Defining GV remains a challenge primarily due to the difficulty of data collection with its associated data cleaning, processing, comprehension and interpretation of the results by physicians and patients along with no consensus regarding the optimal approach for its clinical management. For example, the GV derivation involves the usage of standard deviation (SD) from statistics.  Although SD is widely used, it has limitations because the assumption of measured glucose data are normally distributed, which is typically not the case.  Besides, many research articles use glucose data collected within a few days from hospitalized patients rather than glucose data over a few years from outpatients.  The reason is that until recently after 2016-2017, the self-monitored blood glucose (SMBG) devices became available to diabetes patients to collect their own glucose data at home, instead of in the hospitals or clinic centers.  However, the tasks of glucose data transfer from CGM device to a computer and then the necessary follow-on tasks of data processing, data management, and data analysis still remain a challenge.  Due to the lack of professional training and academic knowledge in this domain, most patients and clinical physicians have encountered difficulties with these tasks.  Data without careful cleaning and proper preparation belong to the category of “garbage inputs” which would result in “garbage outputs”.

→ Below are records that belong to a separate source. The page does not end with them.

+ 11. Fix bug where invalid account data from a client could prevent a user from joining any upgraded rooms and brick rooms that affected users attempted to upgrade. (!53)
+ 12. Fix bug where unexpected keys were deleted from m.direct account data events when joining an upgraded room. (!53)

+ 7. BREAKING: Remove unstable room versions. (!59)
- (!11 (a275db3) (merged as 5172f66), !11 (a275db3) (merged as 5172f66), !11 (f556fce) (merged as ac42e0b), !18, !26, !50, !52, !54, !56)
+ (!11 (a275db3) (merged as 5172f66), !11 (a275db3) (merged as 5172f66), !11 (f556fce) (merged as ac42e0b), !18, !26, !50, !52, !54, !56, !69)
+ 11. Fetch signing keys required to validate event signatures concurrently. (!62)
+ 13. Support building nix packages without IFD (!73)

Based on the above-mentioned theoretical and technical points, the author decided to conduct this study on applying the basic concept of glycemic variability (i.e. glucose fluctuation between peak and valley) in combination with the primary characters of wave theory (mainly frequencies and amplitudes) to investigate the self-recovery of his pancreatic beta cells.  In addition to the pancreatic health state, GV could provide useful clues on diabetic complications, especially both macro- and micro-blood vessels related diseases, such as stroke, cardiovascular diseases (CVD), and mortality reduction in intensive care units resulting from hypoglycemia.

In summary, GV can be applied on clinical cases of greater mortality in intensive care, increased rate of diabetes complications, and postprandial beta-cell dysfunction (insulin health).  

Methods
1. MPM Background:
To learn more about the author’s GH-Method: math-physical medicine (MPM) methodology, readers can refer to his articles to understand his developed MPM methodology in References 1 and 2.

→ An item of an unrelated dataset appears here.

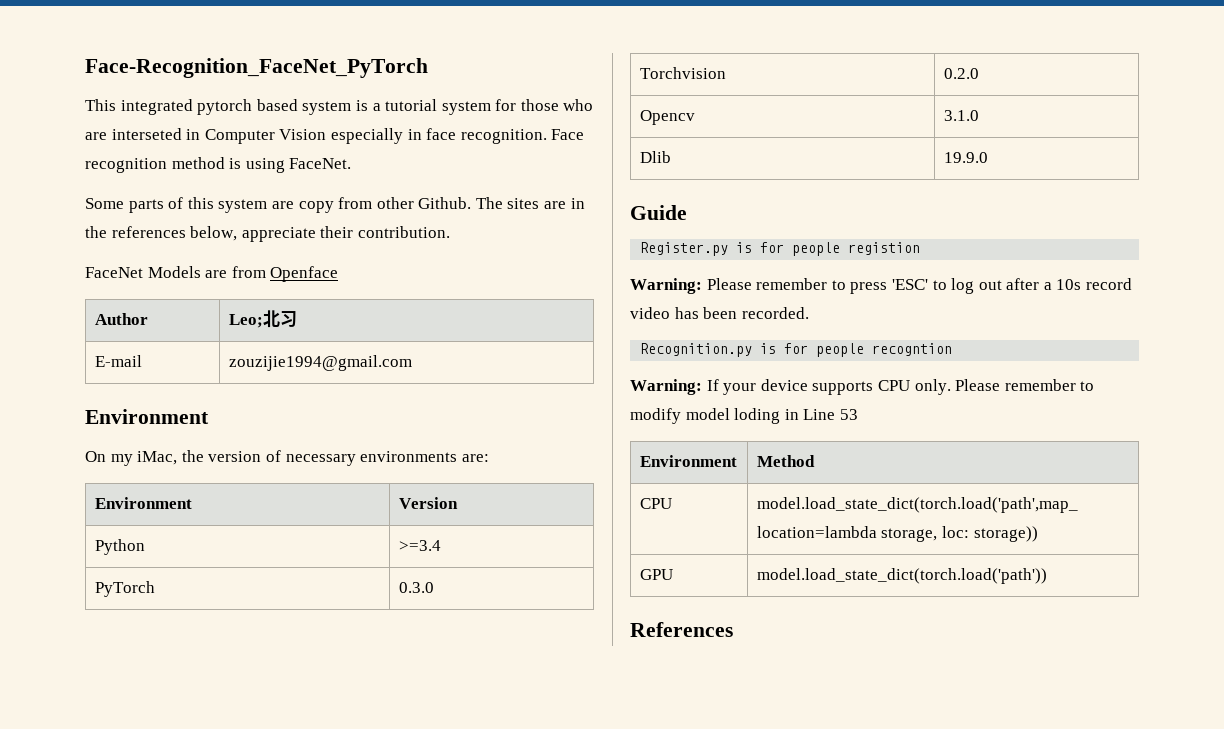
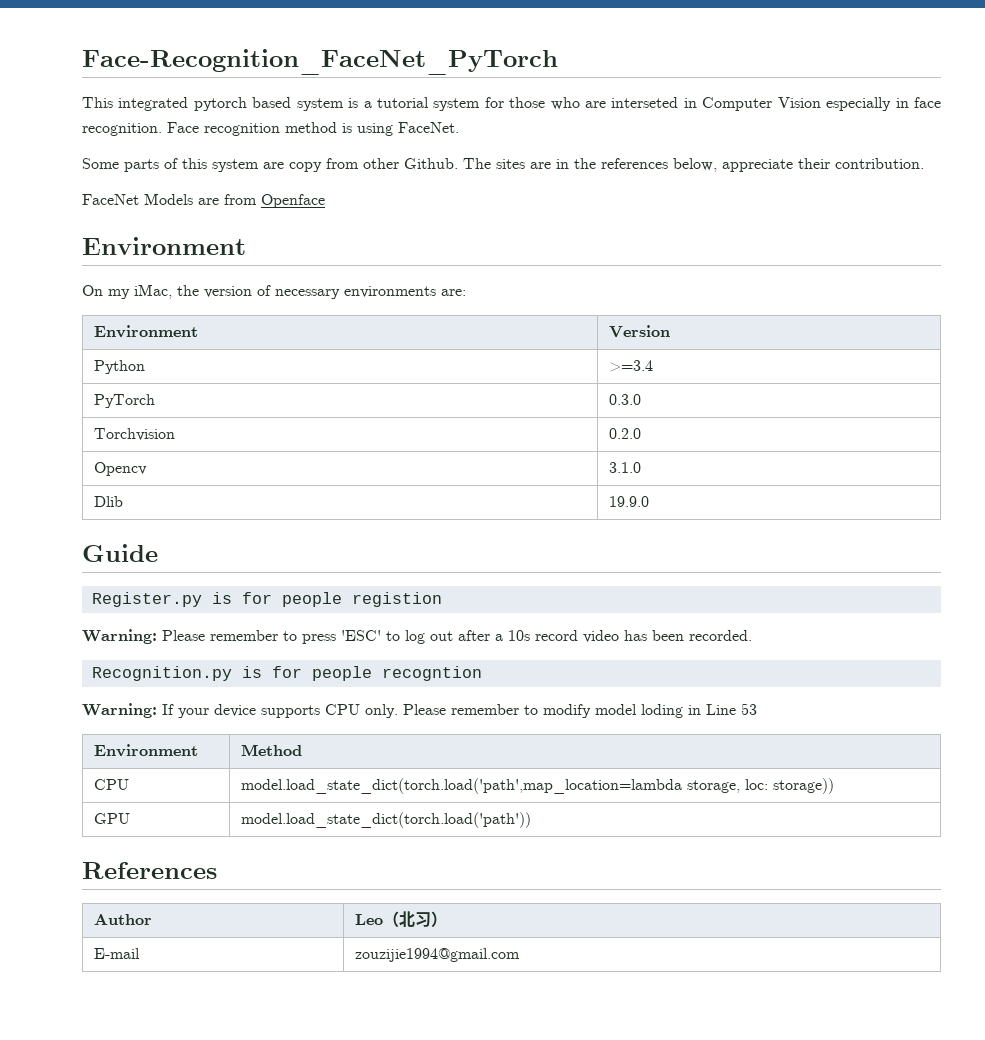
- Author | Leo;北习
- E-mail | zouzijie1994@gmail.com
+ Author | Leo（北习）
+ E-mail | zouzijie1994@gmail.com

2. Other GV research work:
There are many available articles regarding glycemic variability (GV), however, the author decides to include the following combined excerpt from two particular published articles (References 3, 4, and 5).  These two references have cited a total of 114 published papers.  In this way, readers do not have to search for key information from a long list of their cited reference articles.  References 3 focuses on comparison of many published GV articles.  Reference 4 focuses on algorithm, method and firmware design of a web-based APP software for calculating GV values.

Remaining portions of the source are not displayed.